Florida Republican Sen. Marco Rubio characterized former President Donald Trump taking top-secret documents from the White House when he left office as nothing more than a “storage” issue.

In an interview that aired over the weekend, Rubio told the NBC affiliate in Miami, “This is, really, at its core, a storage argument that they’re making.... I don’t think a fight over storage of documents is worthy of what they’ve done, which is [a] full-scale raid and then these constant leaks.”

The senator added that officials are “arguing there are documents there” at Mar-a-Lago, but they “don’t deny that he should have access to those documents.”

It’s difficult to say what’s more amazing: the fact that Rubio said all of this out loud, or the fact that he expects the public to believe him.

First, downplaying the scandal as a “storage” issue is unintentionally funny, but it’s not credible. Trump stands accused of taking classified documents, refusing to return them, and possibly even obstructing the retrieval process. The vice chair of the Senate Intelligence Committee wants to pretend that this just isn’t that big a deal?

At a certain level, I suppose every theft is a “storage” issue. If robbers took your belongings, they might argue that they’ve simply decided to “store” your stuff somewhere new, but I have a hunch this wouldn’t prove persuasive in court.

Second, there was no “full-scale raid.” When Team Trump refused to cooperate, the FBI went to court, obtained a search warrant, and executed it in the least aggressive way possible: The bureau sent plain-clothed agents who coordinated in advance with the Secret Service.

Third, there haven’t been “constant leaks.” What we’ve actually seen is a series of court filings from the Justice Department made necessary by Team Trump’s highly dubious legal strategies.

Fourth, while Rubio argued that officials “don’t deny that he should have access to those documents,” the whole point of the scandal is that officials absolutely deny that Trump should have these sensitive secret materials at his country club.

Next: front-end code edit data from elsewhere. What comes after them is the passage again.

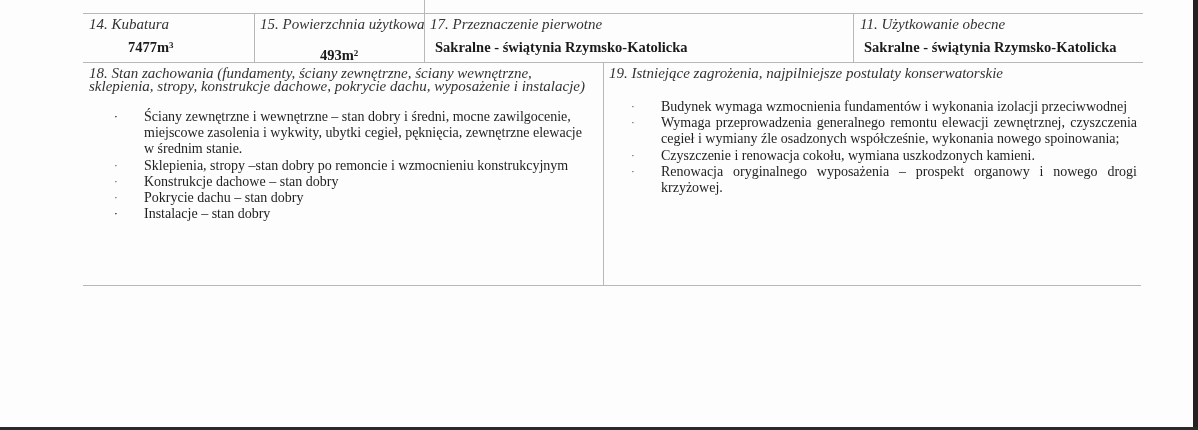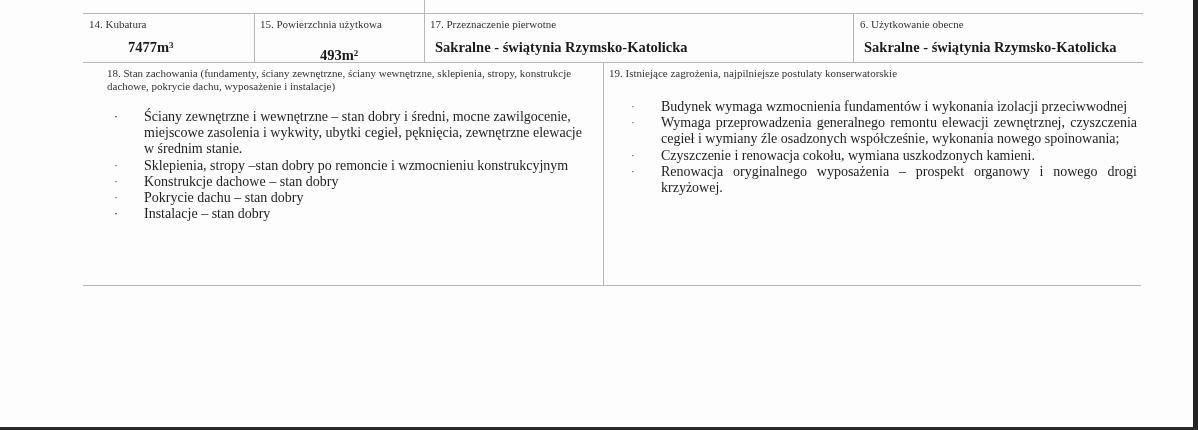--- a/index.html
+++ b/index.html
@@ -39,28 +39,28 @@
       height: 1px;
       background: #b8b8b8;
     }
     .line-v {
       position: absolute;
       width: 1px;
       background: #b8b8b8;
     }
     .cell-label {
       position: absolute;
-      font-size: 11px;
+      font-style: italic;
+      font-size: 15px;
       line-height: 13px;
       color: #333;
       white-space: nowrap;
     }
     .cell-label.wrap {
       white-space: normal;
-      margin-left: 18px;
     }
     .cell-value {
       position: absolute;
       font-weight: bold;
       font-size: 14.5px;
       line-height: 17px;
       color: #1a1a1a;
       white-space: nowrap;
     }
     .cell-value sup {
@@ -127,21 +127,21 @@
       <span>493m</span><sup>2</sup>
     </div>
   </div>
 
   <div>
     <div class="cell-label" style="left:430px; top:18px;">17. Przeznaczenie pierwotne</div>
     <div class="cell-value" style="left:435px; top:39px;">Sakralne - świątynia Rzymsko-Katolicka</div>
   </div>
 
   <div>
-    <div class="cell-label" style="left:860px; top:18px;">6. Użytkowanie obecne</div>
+    <div class="cell-label" style="left:860px; top:18px;">11. Użytkowanie obecne</div>
     <div class="cell-value" style="left:864px; top:39px;">Sakralne - świątynia Rzymsko-Katolicka</div>
   </div>
 
   <div>
     <div class="cell-label wrap" style="left:89px; top:67px; width:505px;">18. Stan zachowania (fundamenty, ściany zewnętrzne, ściany wewnętrzne, sklepienia, stropy, konstrukcje dachowe, pokrycie dachu, wyposażenie i instalacje)</div>
     <ul class="bullet-list" style="left:110px; top:109px; width:482px;">
       <li><span class="dot">·</span></li>
       <li><span class="dot">·</span><span class="txt">Ściany zewnętrzne i wewnętrzne – stan dobry i średni, mocne zawilgocenie, miejscowe zasolenia i wykwity, ubytki cegieł, pęknięcia, zewnętrzne elewacje w średnim stanie.</span></li>
       <li><span class="dot">·</span><span class="txt">Sklepienia, stropy –stan dobry po remoncie i wzmocnieniu konstrukcyjnym</span></li>
       <li><span class="dot">·</span><span class="txt">Konstrukcje dachowe – stan dobry</span></li>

Finally, take a moment to consider how deeply concerned Rubio was six years ago about someone else’s perceived mishandling of sensitive materials.

“The FBI concluded what many Americans have known for quite some time, which is that Hillary Clinton’s conduct as Secretary of State and her mishandling of classified information was disgraceful and unbecoming of someone who aspires to the presidency,” Rubio said in a 2016 written statement. “There is simply no excuse for Hillary Clinton’s decision to set up a home-cooked email system which left sensitive and classified national security information vulnerable to theft and exploitation by America’s enemies. Her actions were grossly negligent, damaged national security and put lives at risk."

The Florida Republican added, “Hillary Clinton’s actions have sent the worst message to the millions of hard-working federal employees who hold security clearances and are expected to go to great lengths to secure sensitive government information and abide by the rules. They don’t take their oaths lightly, and we shouldn’t expect any less of their leaders.”

To be sure, the allegations against Clinton and Trump are qualitatively different — Trump’s scandal is obviously far more serious — but the question for Rubio is whether he still believes the underlying principles he claimed to take seriously in 2016.

Update: After this report was first published, the GOP senator kept going, complaining to Politico that lawmakers weren't briefed ahead of the Mar-a-Lago search. That's also not much of a defense: Congress is never notified about open criminal investigations in which there's been no indictment.

Rubio also complained to Fox News that all of the information about the scandal has come from federal law enforcement, though that's not true: It was Trump himself who notified the public about the search, and we've learned about Trump World's arguments by way of its court filings.